Rechtliche Beurteilung

[3] Gegen dieses Urteil richtet sich die auf Z 4, 5 und 5a des § 281 Abs 1 StPO gestützte Nichtigkeitsbeschwerde des Angeklagten, die sich als nicht berechtigt erweist.

[4] Entgegen der Kritik der Verfahrensrüge (Z 4) wurden durch die Abweisung des Antrags auf zeugenschaftliche Vernehmung des * S* zum Beweis dafür, dass * M* am 26. März 2022 das Lokal des Genannten aufsuchte und dort von einer Freundin erzählte, welche vergewaltigt worden sei „und nicht sie selbst, sowie dafür, dass die Zeugin entgegen ihrer Angaben auch oft stark betrunken ist und dazu neigt, Lügengeschichten zu erzählen“ (ON 26.3, S 59 f), Verteidigungsrechte nicht geschmälert. Dieser Beweisantrag war ersichtlich darauf gerichtet, die Glaubwürdigkeit des Opfers zu erschüttern. Damit war er zwar grundsätzlich auf erhebliche Tatsachen gerichtet, weil die Beweisführung zur Beweiskraft von – wie hier – schulderheblichen Beweismitteln ihrerseits für die Schuldfrage von Bedeutung ist (RIS‑Justiz RS0028345; Ratz, WK‑StPO § 281 Rz 350). Berechtigt wäre ein solcher Antrag aber nur dann, wenn sich aus dem Antragsvorbringen konkrete Anhaltspunkte für die Annahme ergäben, die betreffende Zeugin habe in Bezug auf eine entscheidende Tatsache die Unwahrheit gesagt, wenn also etwa dargetan würde, dass die Zeugin rechtskräftig wegen Verleumdung verurteilt worden sei, zum konkreten Verfahrensgegenstand bereits falsche Angaben gemacht habe oder eine habituelle Falschbezichtigungstendenz erkennen lasse (RIS‑Justiz RS0120109). Diesen Erfordernissen wird der gegenständliche Beweisantrag nicht gerecht.

[5] Soweit die Mängelrüge (Z 5 vierter Fall) ausführt, das Erstgericht hätte für das Vorhandensein von blauen Flecken an den Handgelenken des Opfers keine Begründung angeführt, bezieht sie sich auf keine entscheidende Tatsache (vgl jedoch RIS‑Justiz RS0117499). Das gilt auch für das diesbezügliche Vorbringen der Tatsachenrüge (Z 5a; RIS-Justiz RS0106268 [T7]).

[6] Dem Einwand der Unvollständigkeit (Z 5 zweiter Fall) zuwider hat das Schöffengericht die Angaben der Zeuginnen M* und So* in ihrer Gesamtheit berücksichtigt (US 3 ff). Zu einem Eingehen auf jedes Aussagedetail war es zufolge des Gebots zur gedrängten Darstellung der Entscheidungsgründe (§ 270 Abs 2 Z 5 StPO) nicht verhalten (RIS‑Justiz RS0098778, RS0106642).

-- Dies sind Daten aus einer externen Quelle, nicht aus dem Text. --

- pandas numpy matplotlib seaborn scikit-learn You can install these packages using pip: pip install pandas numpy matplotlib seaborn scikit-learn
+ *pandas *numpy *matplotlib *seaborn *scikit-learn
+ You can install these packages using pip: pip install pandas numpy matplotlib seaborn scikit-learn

[7] Der Nichtigkeitsgrund der Z 5a des § 281 Abs 1 StPO greift seinem Wesen nach erst dann, wenn aktenkundige Beweisergebnisse vorliegen, die nach allgemein menschlicher Erfahrung gravierende Bedenken gegen die Richtigkeit der bekämpften Urteilsannahmen aufkommen lassen. Eine über die Prüfung erheblicher Bedenken hinausgehende Auseinandersetzung mit der Überzeugungskraft von Beweisergebnissen – wie sie die Berufung wegen Schuld des Einzelrichterverfahrens einräumt – wird dadurch nicht eröffnet. Diesen Anfechtungsrahmen verlässt der Rechtsmittelwerber mit seinen Hinweisen, das Opfer hätte weder ein Krankenhaus aufgesucht noch die Verletzungen fotografiert und die Zeugin So* hätte vor der Polizei angegeben, am Tag nach der Tat bei ihrer Tochter keine Verletzungen wahrgenommen zu haben.

[8] Die Nichtigkeitsbeschwerde war daher gemäß § 285d Abs 1 StPO schon bei der nichtöffentlichen Beratung sofort zurückzuweisen.

[9] Daraus folgt die Zuständigkeit des Oberlandesgerichts zur Entscheidung über die Berufung (§ 285i StPO).

[10] Die Kostenentscheidung beruht auf § 390a Abs 1 StPO.